The word crystal comes from the Greek word “krystallos”, meaning frozen light. A crystal is generally considered to be a systematic, orderly and repetitious patterning of molecules or energies. From a more metaphysical point of view, some consider that Light is stepped down through many levels of density before the physical form of the crystal manifests through the dynamics we understand in crystallography and geology. It is the forming aspect of Light that patterns the highly ordered array of energies we call a crystal. Should this light pre-form be altered in any way, the completed crystal will be altered from its original “intended” form. In fact, while viewing the growth of a liquid crystal, Marcel was able to alter its final form. Instead of maintaining the normal shape that an oleate of cholesterol would take, the outcome was a configuration clearly recognizable as the Madonna. Marcel had been focusing on an image of the Blessed Virgin in his mind’s eye while viewing the growth of the crystal under the microscope, uninterrupted, for one solid hour!

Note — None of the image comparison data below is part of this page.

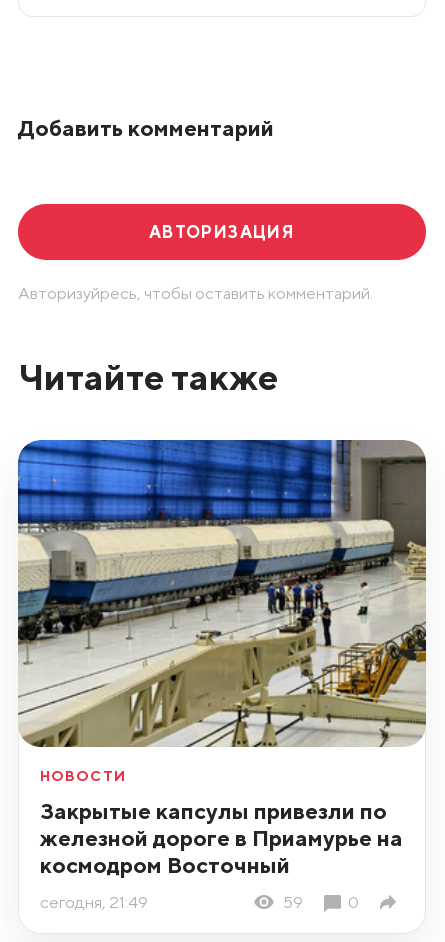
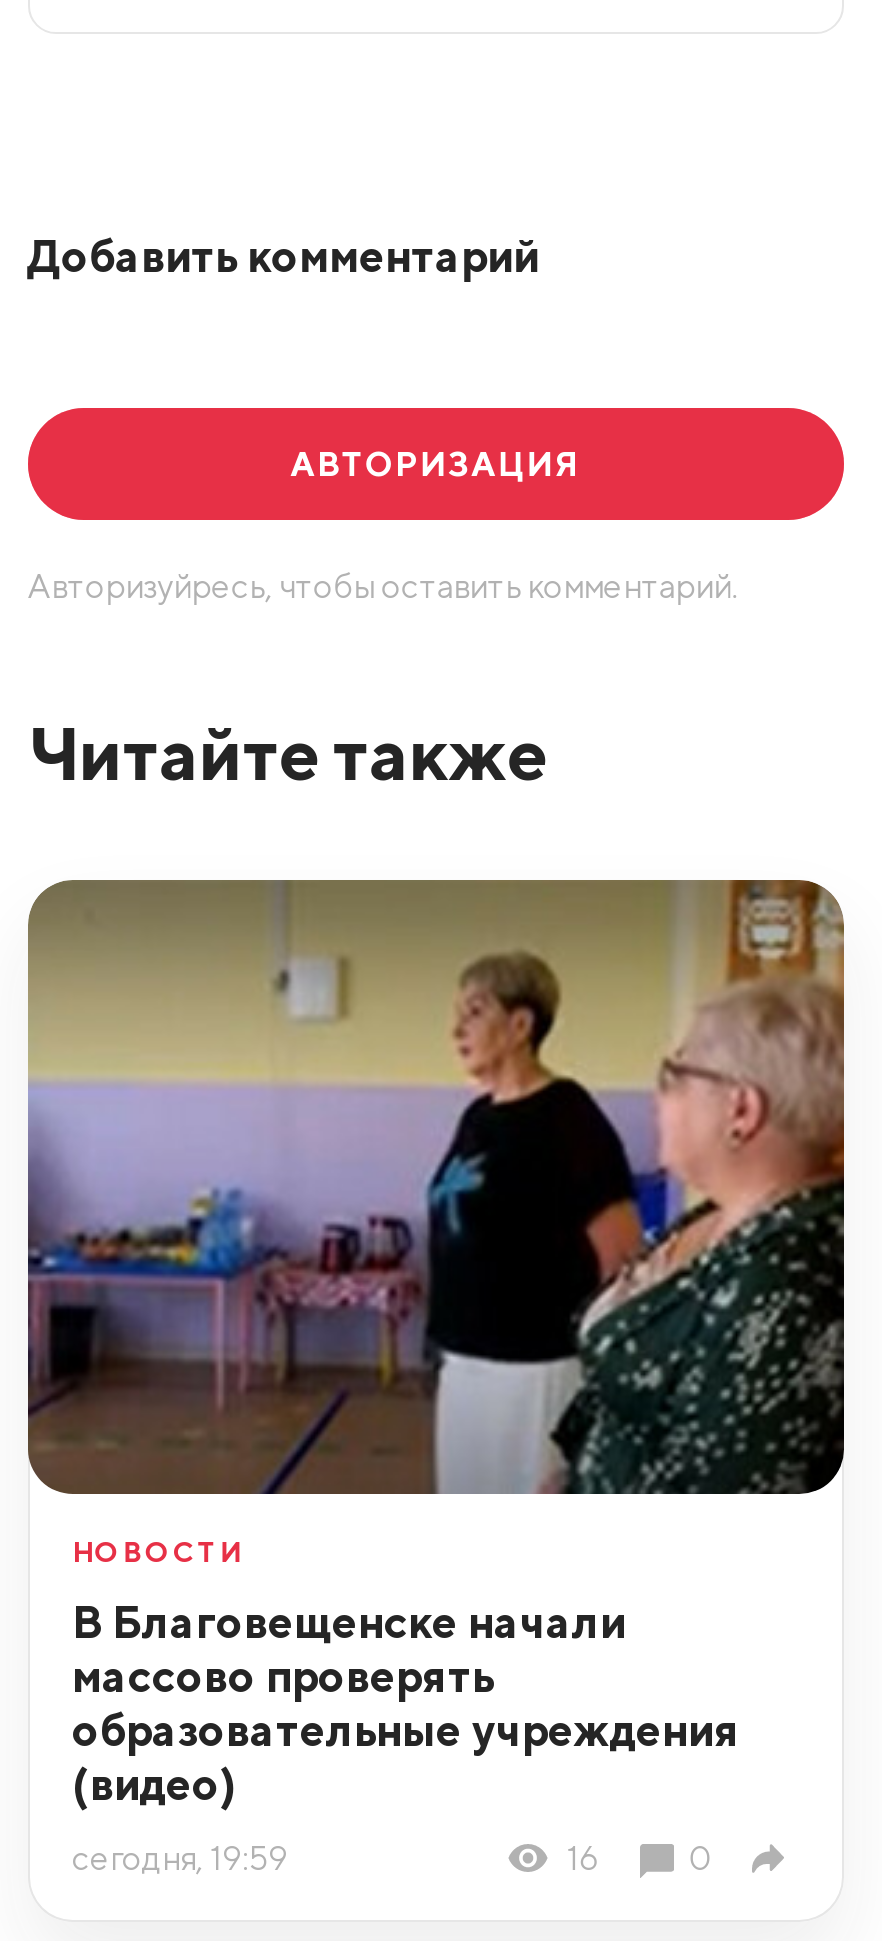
- [image]
+ [image]

- Закрытые капсулы привезли по
- железной дороге в Приамурье на
- космодром Восточный
+ В Благовещенске начали
+ массово проверять
+ образовательные учреждения
+ (видео)

- сегодня, 21:49
- 59
+ сегодня, 19:59
+ 16
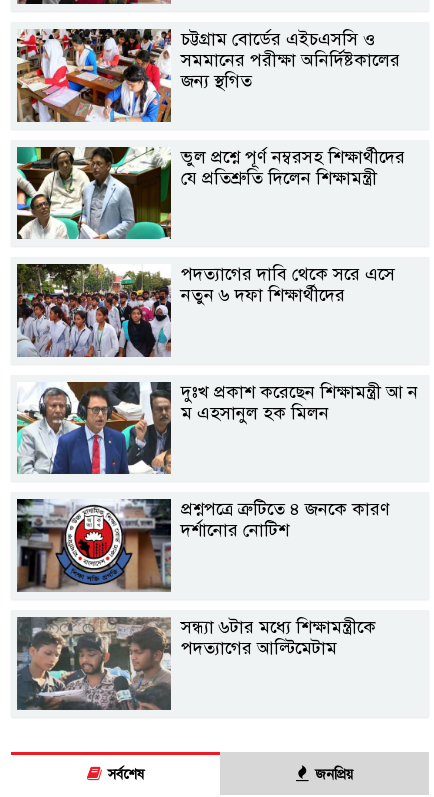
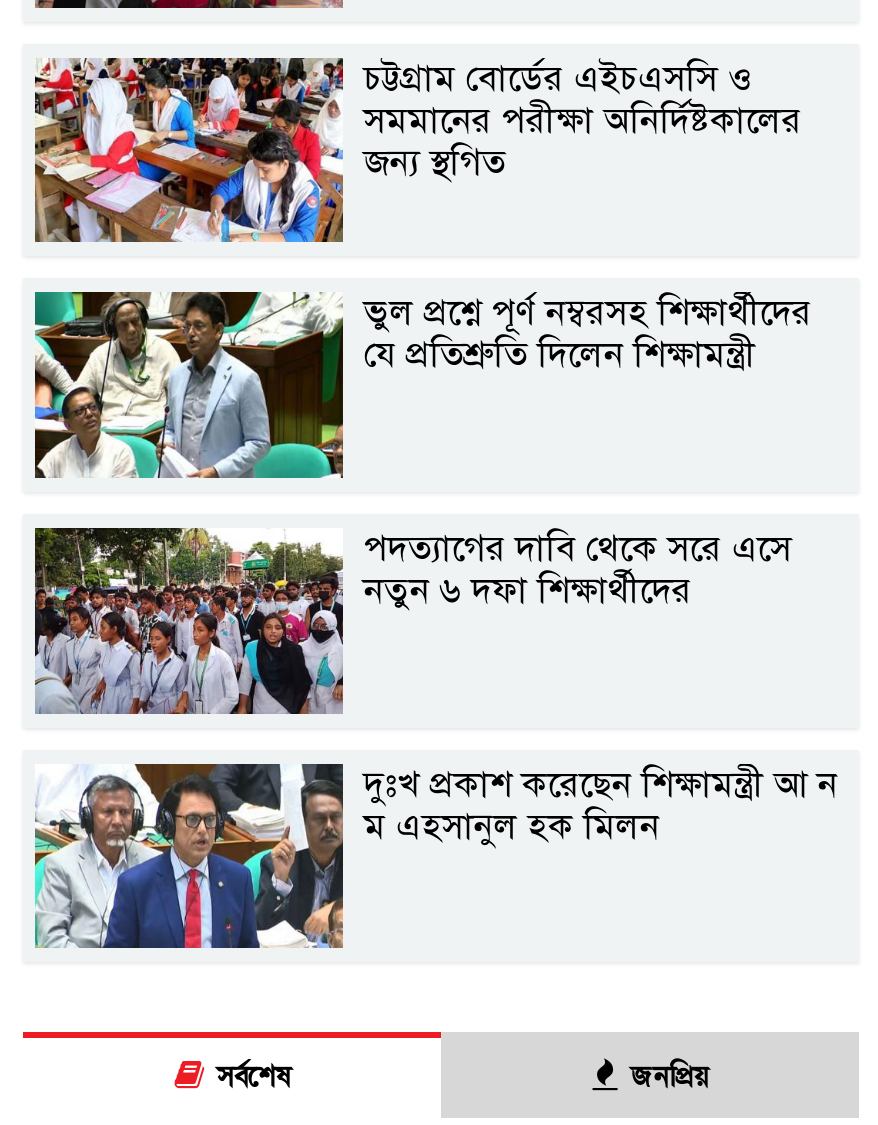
- [image]
- প্রশ্নপত্রে ত্রুটিতে ৪ জনকে কারণ
- দর্শানোর নোটিশ

- [image]
- সন্ধ্যা ৬টার মধ্যে শিক্ষামন্ত্রীকে
- পদত্যাগের আল্টিমেটাম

Marcel witnessed and photographed the precipitation of Light into crystal in his IBM laboratory while growing liquid crystals and subsequently wrote:
“When cool, if a liquid crystal state exists, the melt goes into a birefringent state under polarized light which can be readily seen under a polarizing microscope. From this state the sample will then crystallize into the solid state.
“In the course of the study of this state under the microscope I noticed a remarkable event, namely that before the melt went into the liquid crystal state, a blue flash of light took place and then immediately after that, the sample transcended into the liquid crystal state.
“This state was videotaped and, after one year of effort, a picture was taken at the moment of transition. What appeared on the film was the prefiguring in space of the crystallographic form the system was to assume. The blue flash contained information which formed into a geometric form. This geometric form was the source of the crystallographic form from which the crystal grew and developed2
The flash of blue light witnessed through the microscope was the transfer of information from the level of light-coding to the physical plane. This is discussed in metaphysical literature, but had never before been witnessed and photographed.